When he stepped down from the wagon, what greeted him left him speechless.
They stood on one of the largest bridges he had ever seen.
It was so wide and long that he nearly missed the fact that it was a bridge at all, a massive stone artery flowing toward a towering wall that probably led to a city.
'What the actual fuck.'
The line surprisingly moved quickly.
Soon he stood before a checkpoint guarded by soldiers in armor with massive weapons.
"State your purpose for entering," one of them rumbled.
Kael blinked. "Uhm… academy, I guess?"
The guard stared at him funnily for a long second, then pointed toward a shimmering, glowing wall near the checkpoint.
Kael didn't hesitate, having seen other people do it.
He followed the others, walked through the shimmering field… and felt something tingle in his spine.
It was a sensation of being pulled, stretched, and then, suddenly, released.

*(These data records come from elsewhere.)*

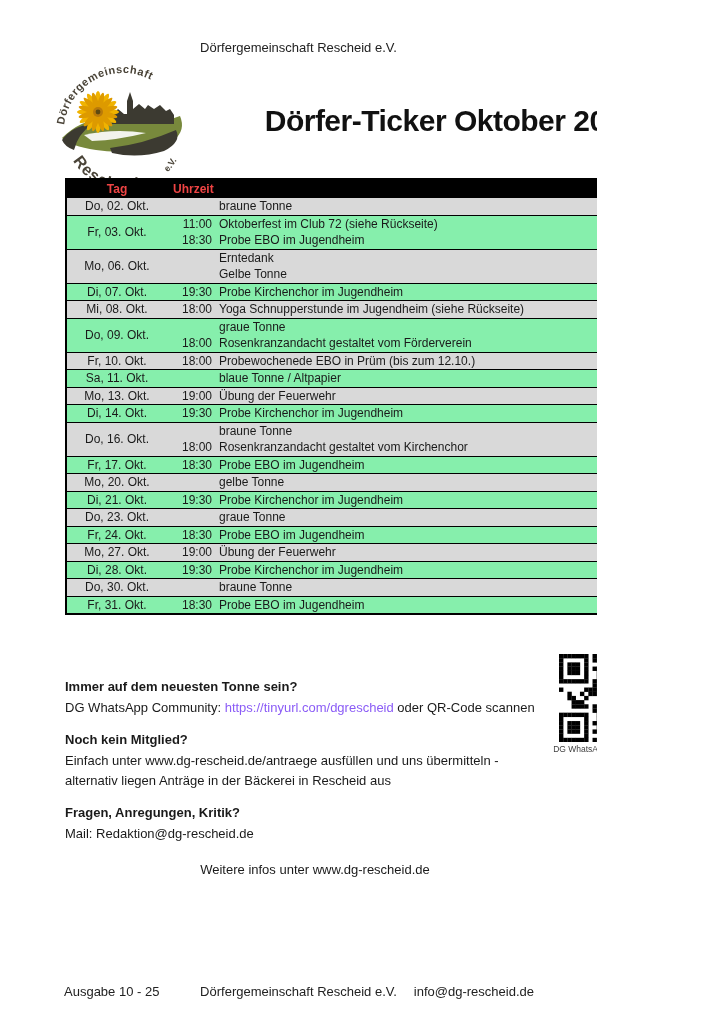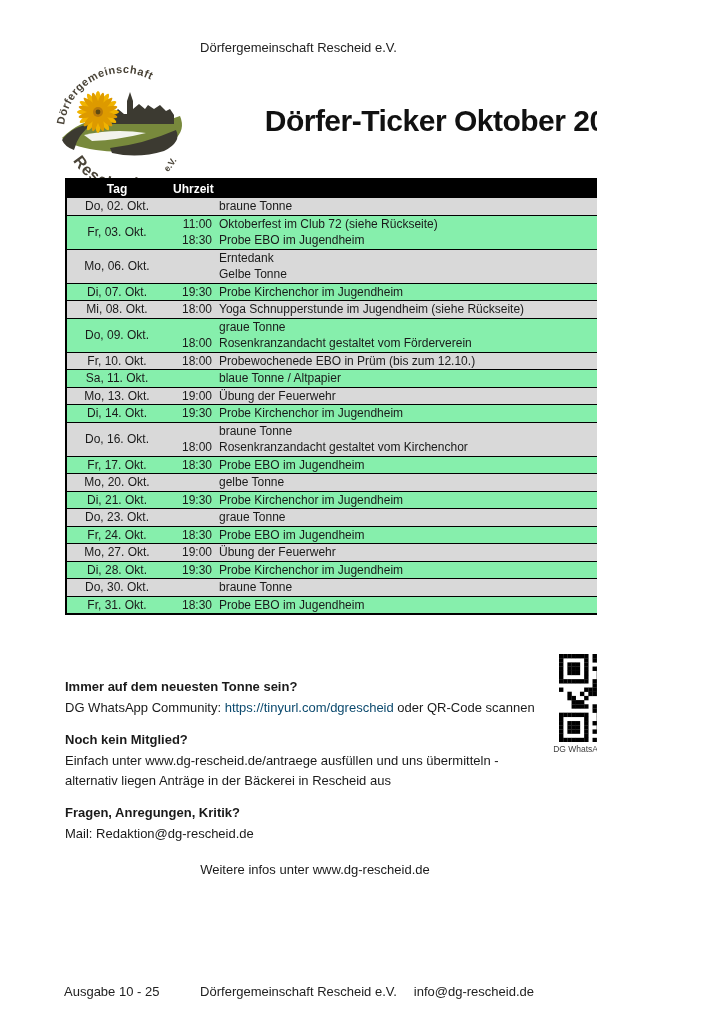--- a/index.html
+++ b/index.html
@@ -18,7 +18,7 @@
   
   .calendar { position:absolute; left:65px; top:178px; width:600px;
               border:2px solid #000; font-size:12px; }
-  .cal-header { display:flex; background:#000; color:#ffffff; font-weight:bold; height:17px;
+  .cal-header { display:flex; background:#000; color:#ef4444; font-weight:bold; height:17px;
                 align-items:center; }
   .cal-header .hday { width:100px; text-align:center; }
   .cal-header .htime { padding-left:6px; }

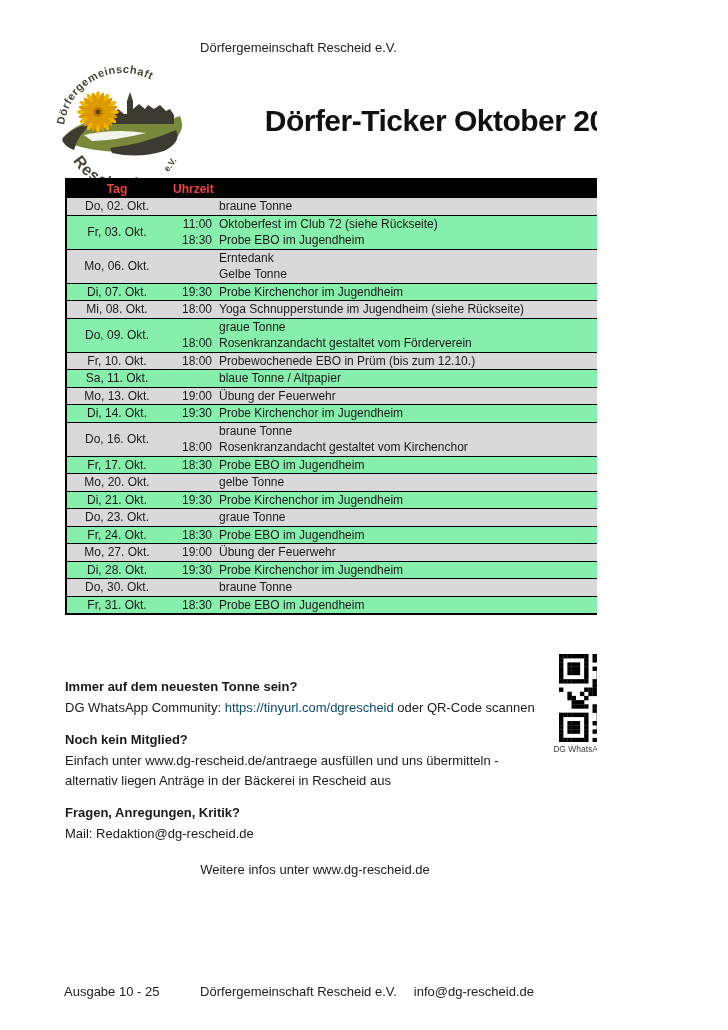--- a/index.html
+++ b/index.html
@@ -36,7 +36,7 @@
   .info-section { margin-bottom:15px; }
   .info-heading { font-weight:bold; line-height:17px; margin-bottom:4px; }
   .info-line { line-height:17px; margin-bottom:3px; }
-  .info-line .link { color:#0c4a6e; }
+  .info-line .link { color:#8b5cf6; }
   .center-note { margin-top:19px; text-align:center; font-weight:normal; line-height:17px; }
 
   

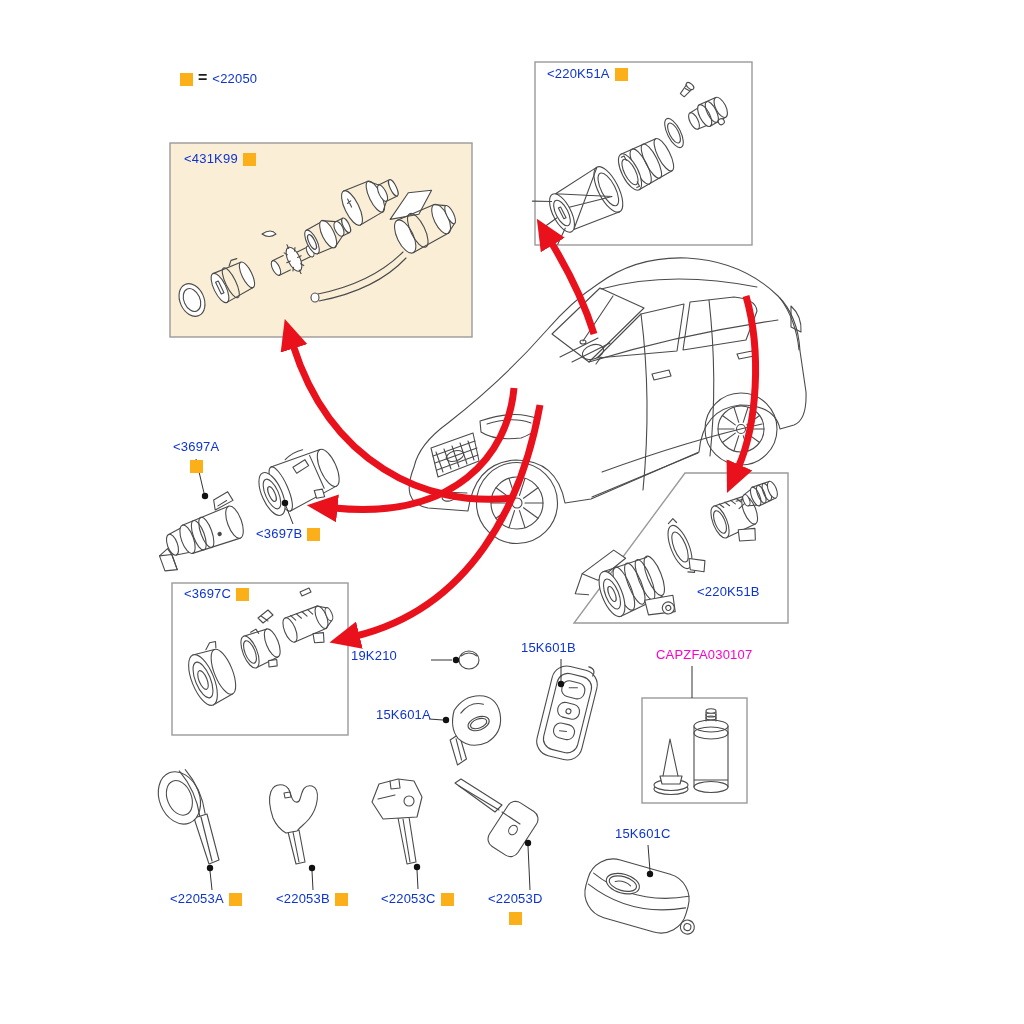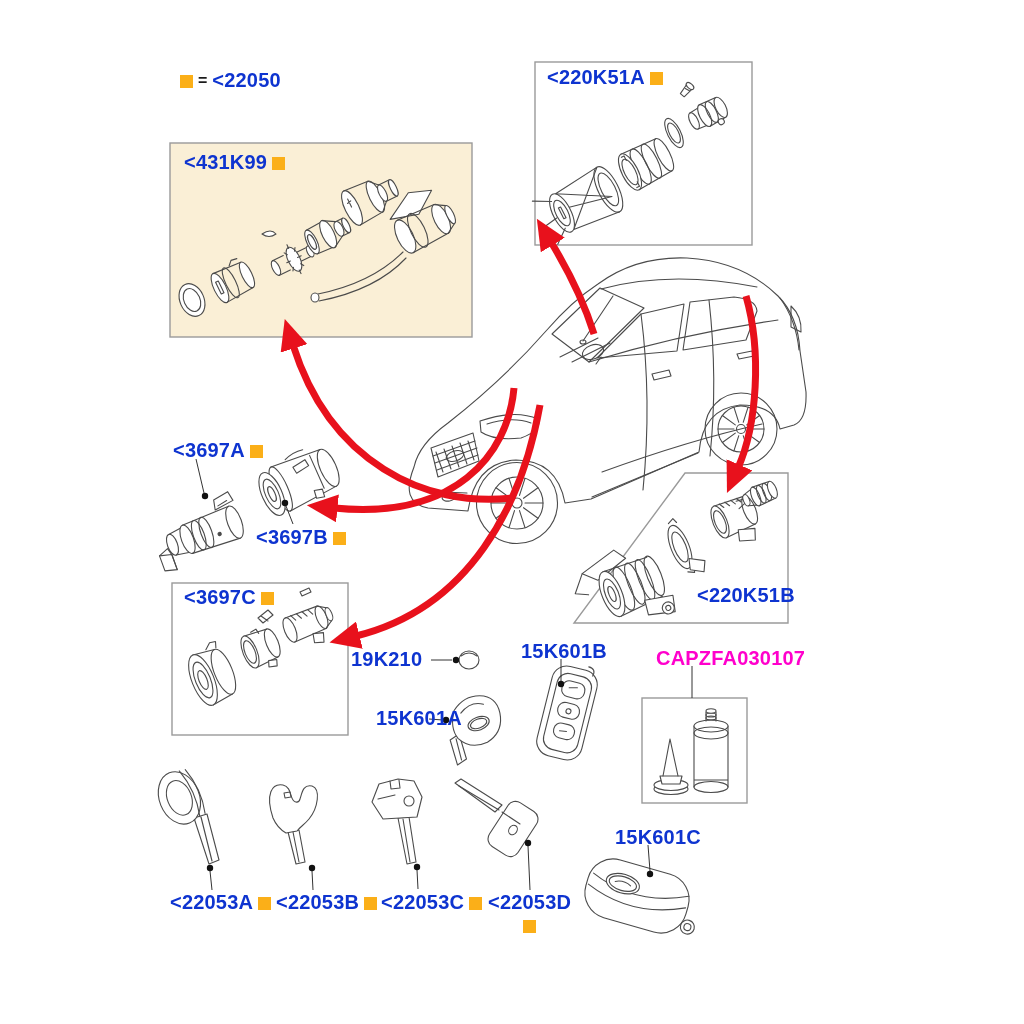--- a/index.html
+++ b/index.html
@@ -11,7 +11,7 @@
           font-family:"Liberation Sans",sans-serif;}
   svg{position:absolute;left:0;top:0;}
   .plabel{position:absolute;display:flex;align-items:center;gap:5px;white-space:nowrap;}
-  .code{font-size:20px;font-weight:700;color:var(--blue);letter-spacing:.2px;}
+  .code{font-size:13px;font-weight:400;color:var(--blue);letter-spacing:.2px;}
   .code.magenta{color:var(--magenta);}
   .eq{font-size:16px;font-weight:700;color:#1a1a1a;}
   .sq{width:13px;height:13px;background:var(--orange);display:inline-block;transform:translateY(1px);}

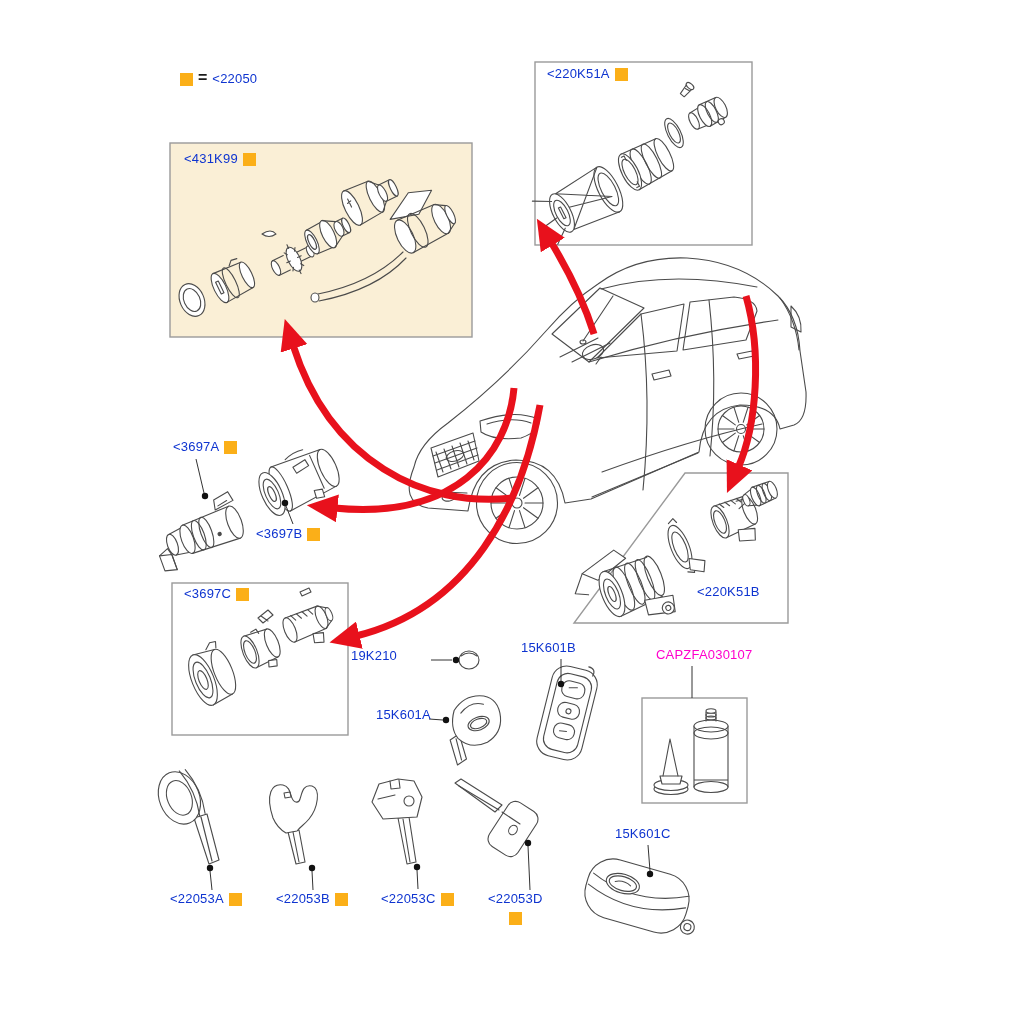--- a/index.html
+++ b/index.html
@@ -413,7 +413,7 @@
   <span class="sq"></span>
 </div>
 
-<div class="plabel" style="left:173px;top:439px;">
+<div class="plabel" style="left:173px;top:439px;flex-direction:column;">
   <span class="code">&lt;3697A</span>
   <span class="sq"></span>
 </div>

He stumbled into a massive marble plaza teeming with thousands of other youthful faces.
A sea of noise and color, a cacophony of voices and anxious energy.
"Candidates of the 179th Generation..." Vice Headmaster Revek's voice echoed in his mind
...
[Main Task: In Progress.]
[Subtask Status: 0/3 strangers smiled at.]
…
His fingers twitched.
"So this is really happening, huh?" he muttered, the words barely audible over the roaring cheers around him.
But there was no one to reply.
Just the soft, constant glow of the golden screen.